如今茅草棚凋敝毁坏,在狂暴的风雪之中犹如一座孤零零的海岛。破碎零星的雪粒从较大的缝隙之间灰尘般喷薄而入,遍地生寒,碎雪飞快的吸附在缝隙之间,以肉眼可见的速度越积越厚。

可草屋依旧,季易天立在其中,稳定心神,一身磅礴法力毫无保留地倾泻而出,支撑着这座摇摇欲坠的孤岛。

拍打孤岛的海浪便是杀意。

如果杀意有温度,那便是彻骨之寒,焚心之火。

季易天捕捉不到他,因为他甚至没有用法力去抵御风雪。

大雪天对于一个握剑之人的消磨是漫长的,他的双手会渐渐冻僵,他的身体会渐渐冰冷,视线也会渐渐模糊。所以他难免会动。

他需要去振落剑上的雪,融去睫毛上的冰霜,松动僵硬的指节。

所以季易天冷静下来之后反而不再着急,他知道那人为了隐匿气息便不会流露修为去抵御大雪,于是只要时间越久,那他下一剑的气势就会被大雪越削越弱。

季易天站在草棚之间,他身后吊着阴道主的尸体,空空荡荡仿佛只有一张纸的重量。

他只剩下一具尸体,胸口还一个用剑搅碎成的血洞,那里已经没有鲜血流出,连白森森的骨骼都有些泛黄。但是他的须发却开始飘舞。

那是季易天激荡出的法力惊起了他的须发。

风雪骤然湍急,门咯吱作响,如稚童拙劣地拉着二胡。

季易天身子骤然发动,他的手在袖间抽刀般斩出,身形炸起,化作一道黑色急流,朝着某处猝然一击。

那一处的风雪被道法撕裂开,乱飞的雪絮一刻荡起,空气被瞬间抽空,在茫茫大雪的遮蔽之间,他似乎看到了一点衣角。

一掌拍落,却是落空。季易天并未惊讶,他这一掌本就是试探猜测,或者说是引蛇出洞。

于是蛇出来了。

空中真的出现了一条长蛇,那是风雪凝成的蛇,那也是一道雪剑。

雪剑刺向他的后背,直取他心脏的位置。季易天法力瞬间凝结于一点,然后爆开,那道雪剑在触及到衣衫之前被顷刻震碎。

季易天拧身向后,双手一上一下地摆出一个看似阴柔的架势。

在架势起势之时,又有数十道雪剑透雪而来,每一道雪上都粘濡着纯粹剑意。

季易天面无表情,袍袖挥动,如龙卷而去,数十道雪剑被他袖子缠起,震碎成白雪抖落。而他的袍袖甚至没有被撕裂。

“这位兄弟,仅此而已?”季易天对着黑暗处询问。

夜色不会回答,而暗处的那人不语,于是天地间也只有风声啸雪。

那些雪没有一片能够落在他的身上。

季易天冷笑道:“你以为你能隐匿所有气机?因为你来了,所以必然留下痕迹,而我找到你不过时间问题。”
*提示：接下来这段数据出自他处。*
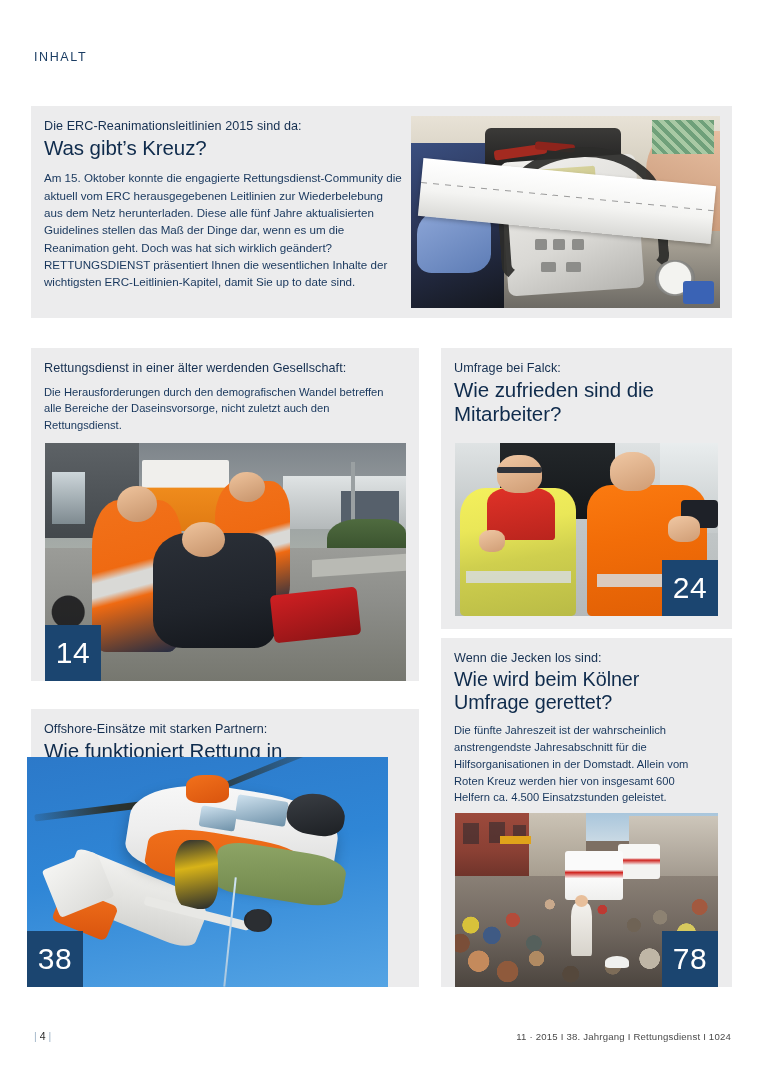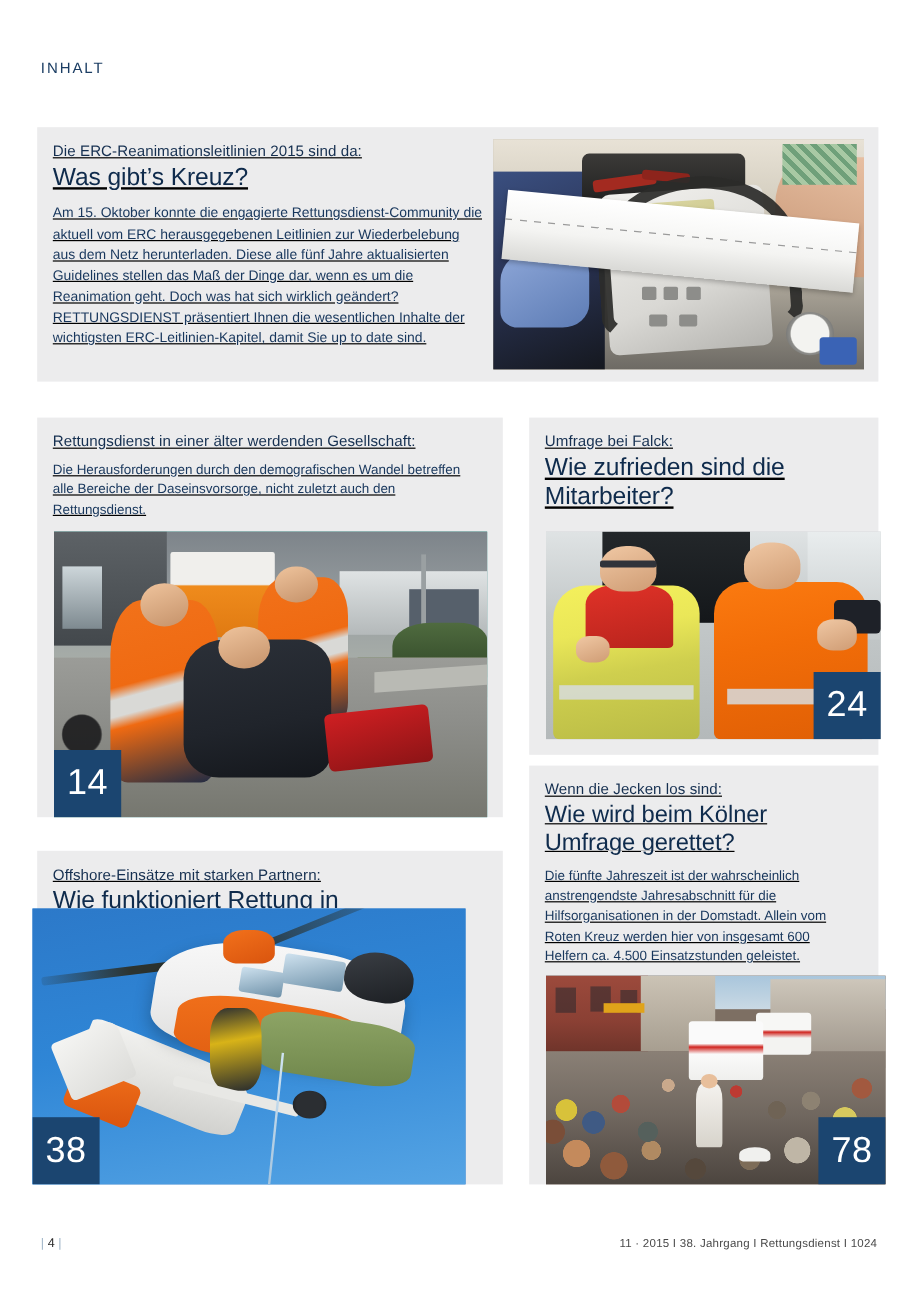"Die ERC-Reanimationsleitlinien 2015 sind" .card-pad { text-decoration: underline -> none }
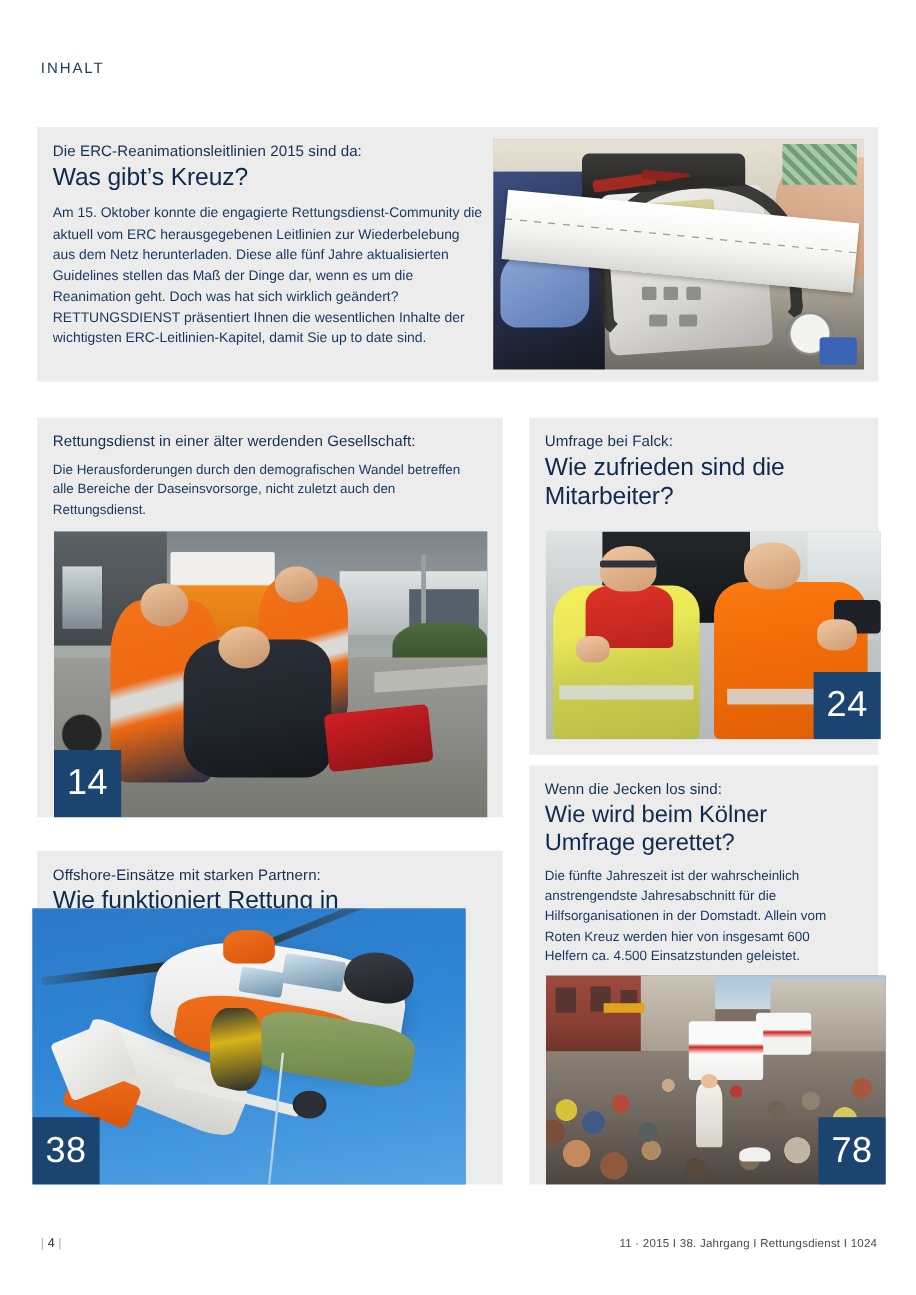"24" div.photo { padding-left: 16px -> none }
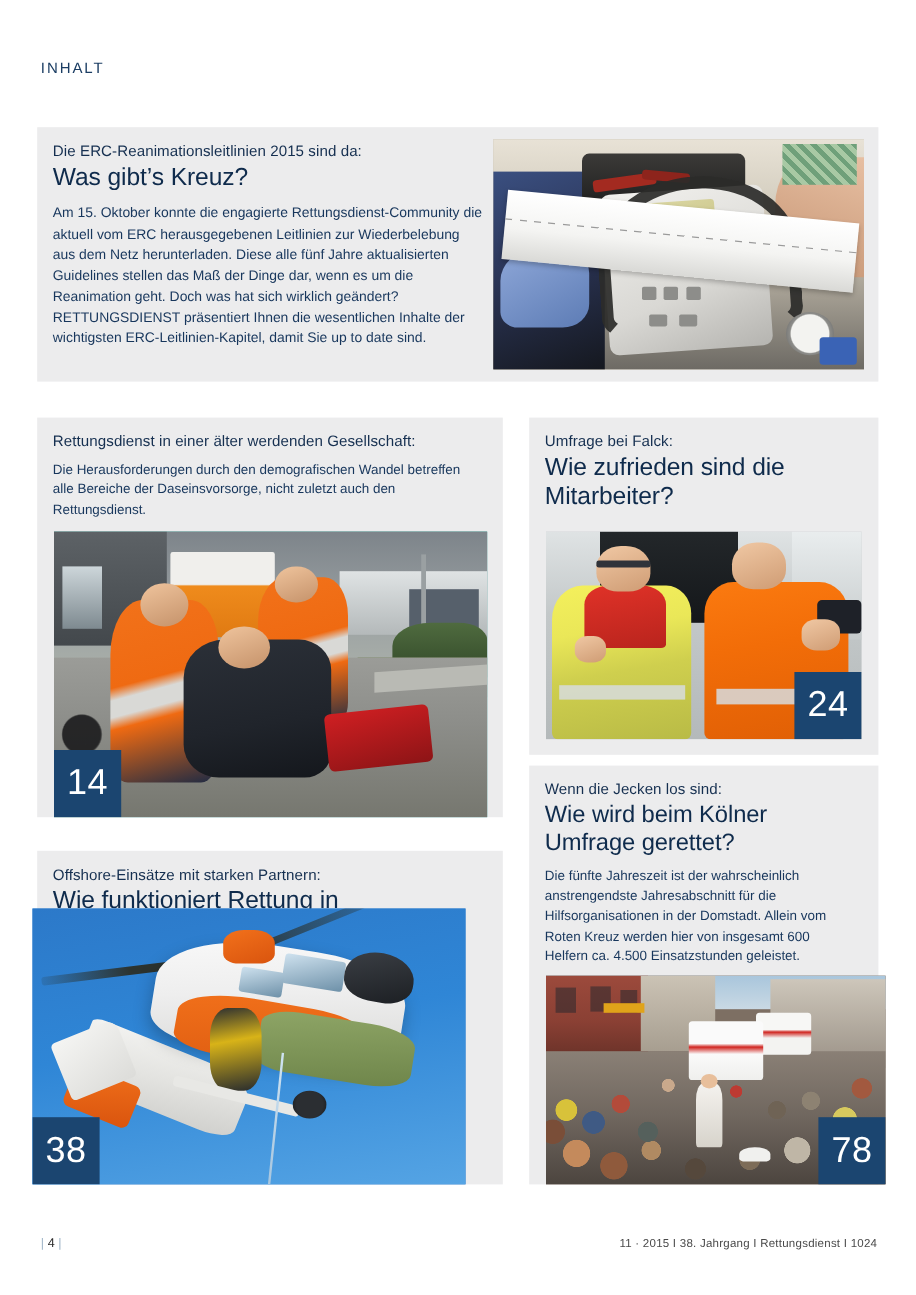"78" .ph-karn { padding-left: 20px -> none }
说话间,两道若有若无的气息自双袖之间荡出,挥笔写墨一般铺成而去。如渔民撒网,在触水之后,网便一下散开。而这张网要更大更敏锐,而他想要捕获的,只是一条隐匿淤泥中的鱼。鱼不死,网便不破。

就在季易天以为他要继续隐匿之时,一道比夜色更漆黑的黑影在雪夜中奔袭而去。

季易天看不到他,却能在神识之中感知到那道狂奔而来的影子。右袖高高鼓起,修为如泉涌而出。

而那道黑影越来越快,剑意已起,那一往无前的气势在接近季易天的三丈开外骤然拔高,那是黑影举剑挥下所激起的波澜。

这个姿势不像是挥剑,更是持刀劈斩,干净利落。